- WHAT IS EXPECTED
Please, starting at the line that contains "border: 6px solid", reproduce every line exactly until the records run out, skipping all pictures.

===== EXTRACTED DATA =====

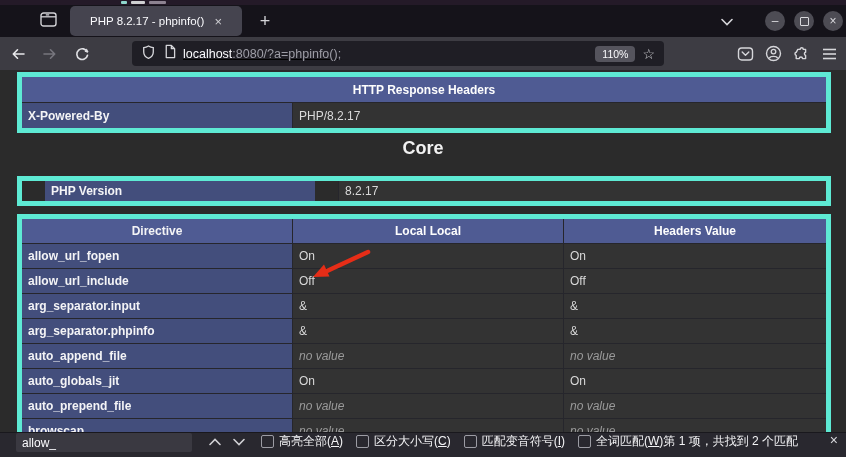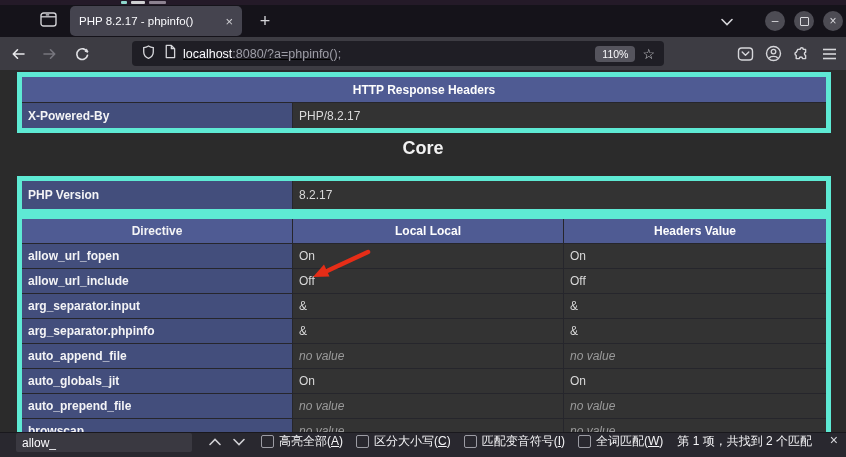"PHP 8.2.17 - phpinfo()" .tab { padding: 0 9px -> 0 20px }
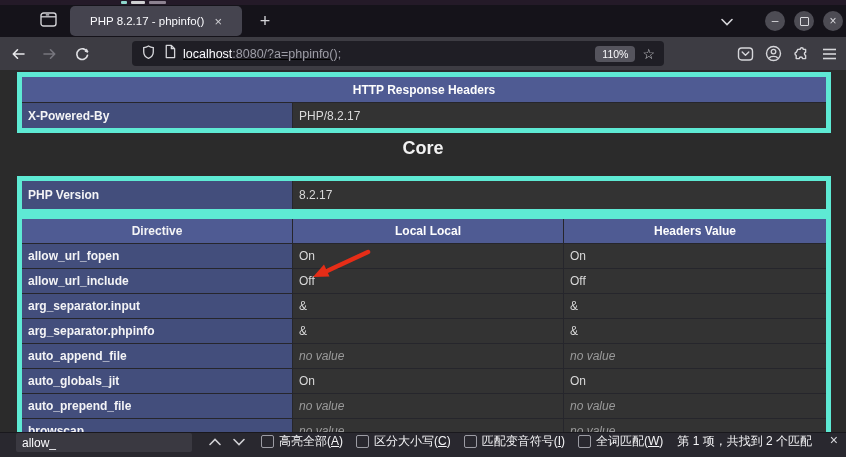"PHP Version" #version-table .pcell { height: 28px -> 20px; margin-left: none -> 23px }
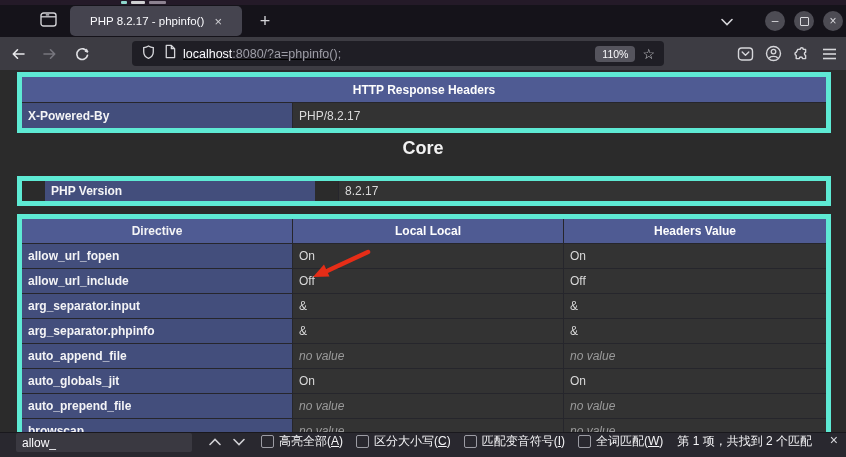"第 1 项，共找到 2 个匹配" .find-status { margin-left: 14px -> none }
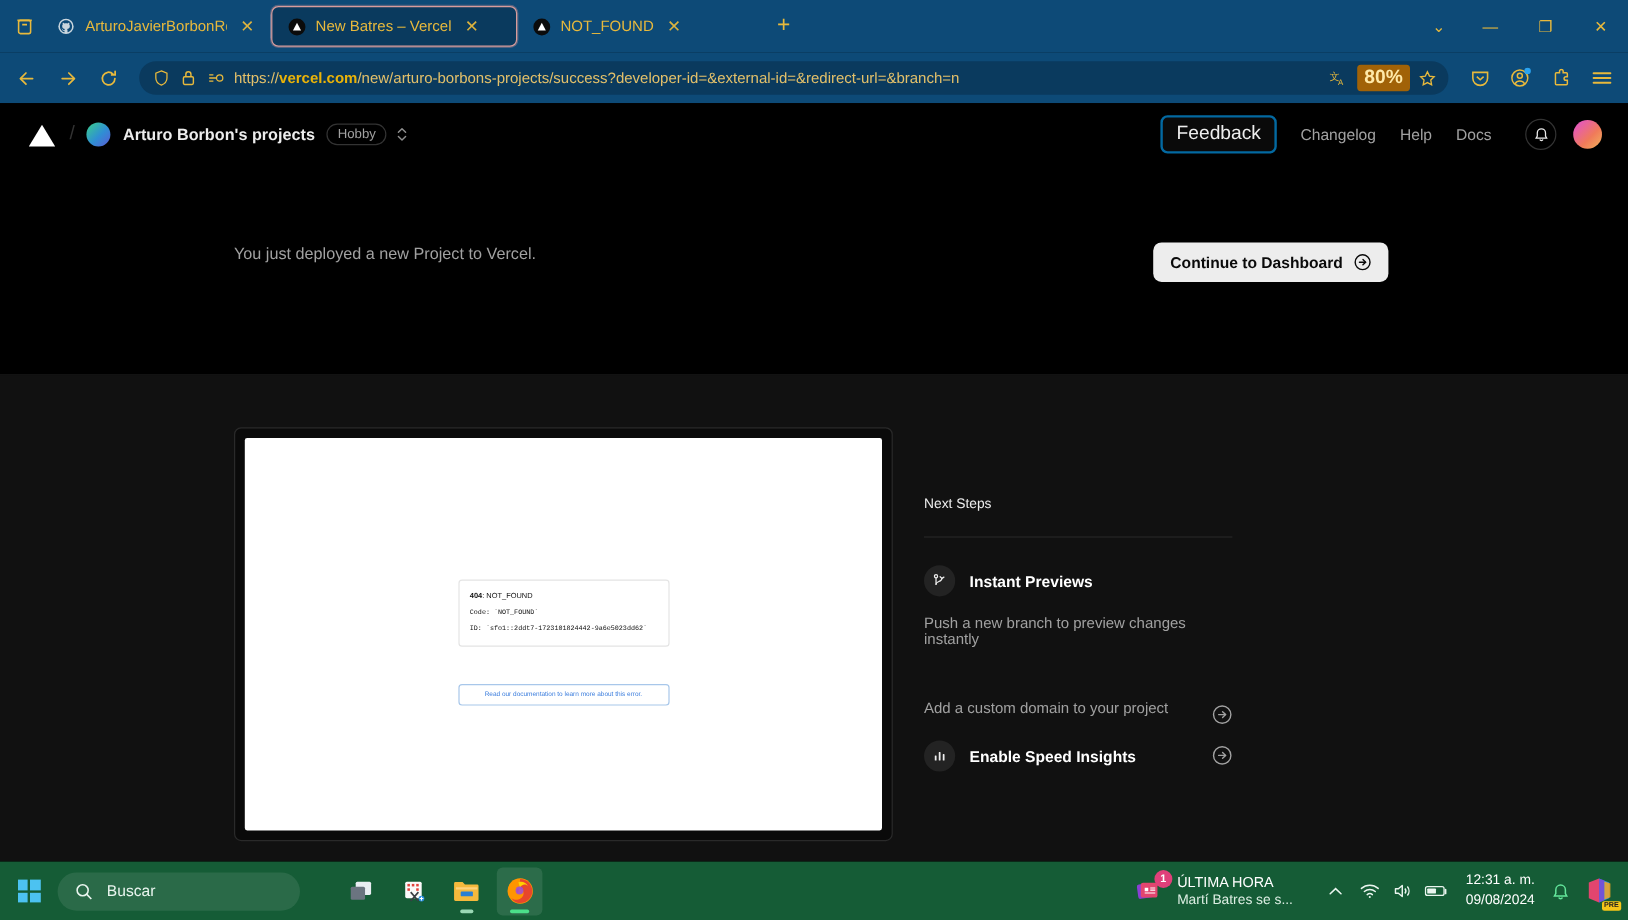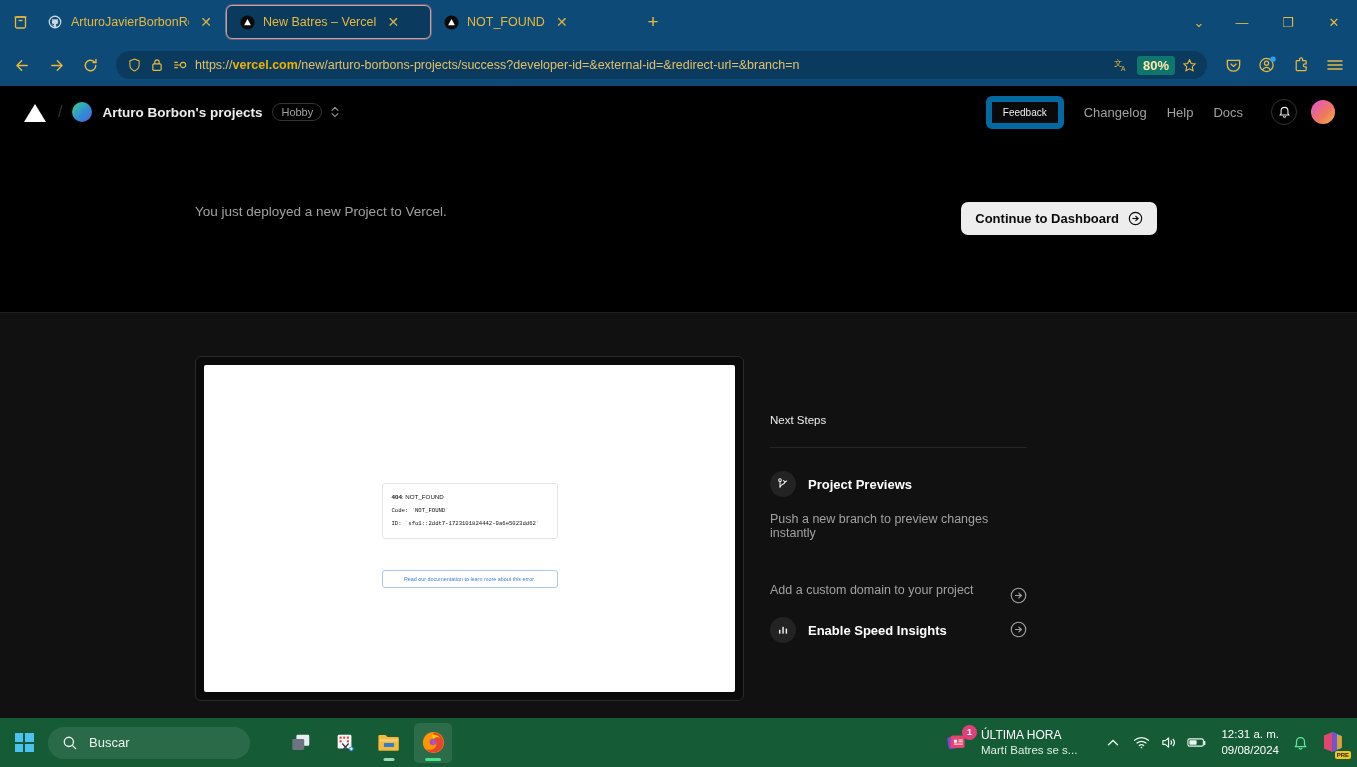"80%" .zoom-badge { background: #0f766e -> #a16207; font-size: 13px -> 16px }
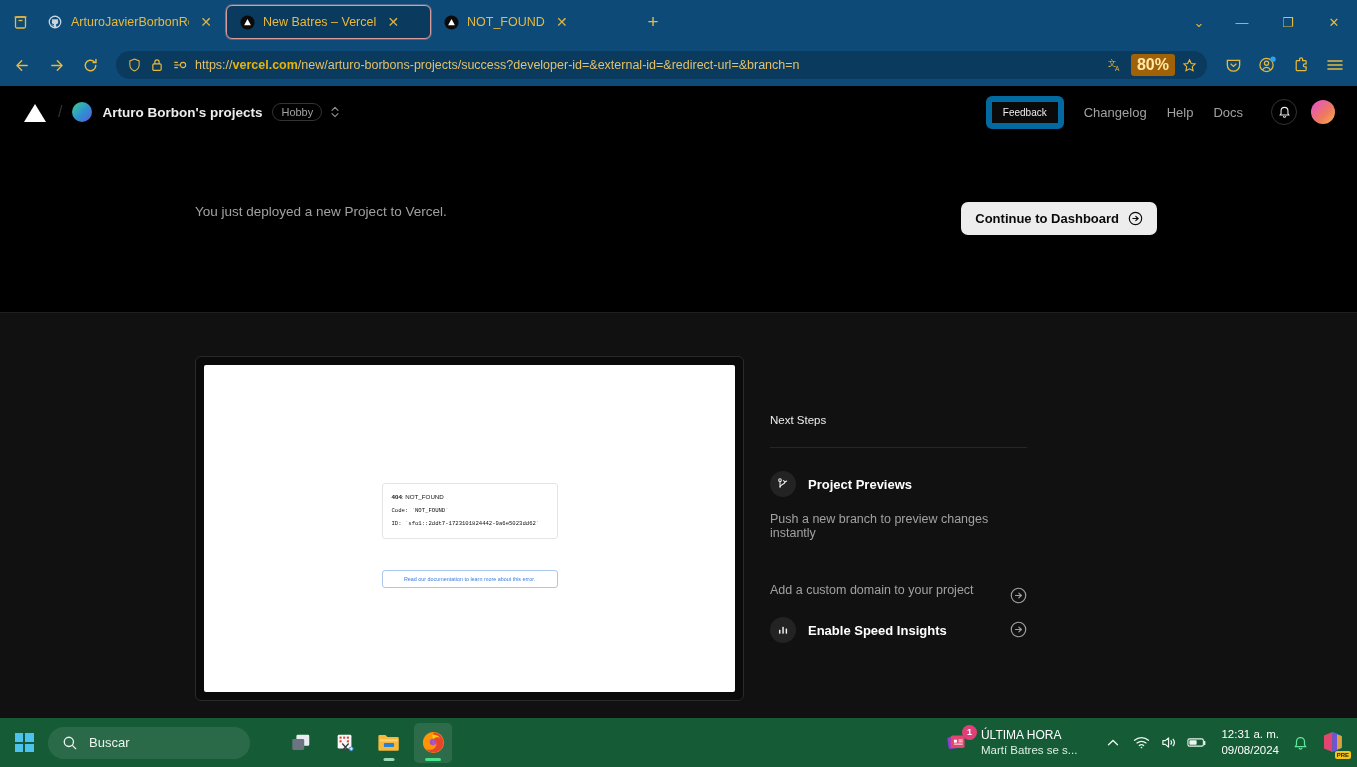"Feedback" .v-feedback { border: 6px solid #0369a1 -> 2px solid #0369a1; font-size: 10px -> 16px }
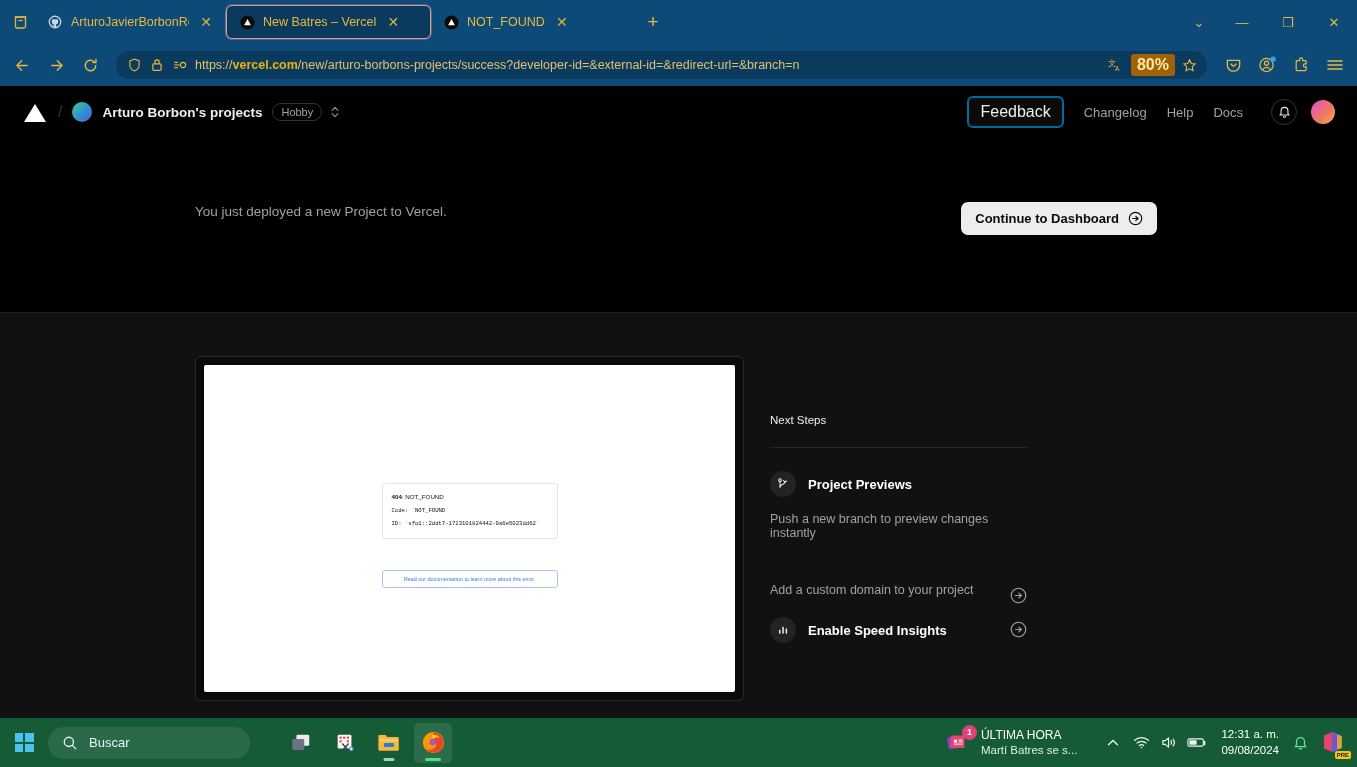"Project Previews" span.step-name { text: Project -> Instant }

=====

- YOUR RESPONSE
"Feedback" .v-feedback { border: 6px solid #0369a1 -> 2px solid #0369a1; font-size: 10px -> 16px }
"Project Previews" span.step-name { text: Project -> Instant }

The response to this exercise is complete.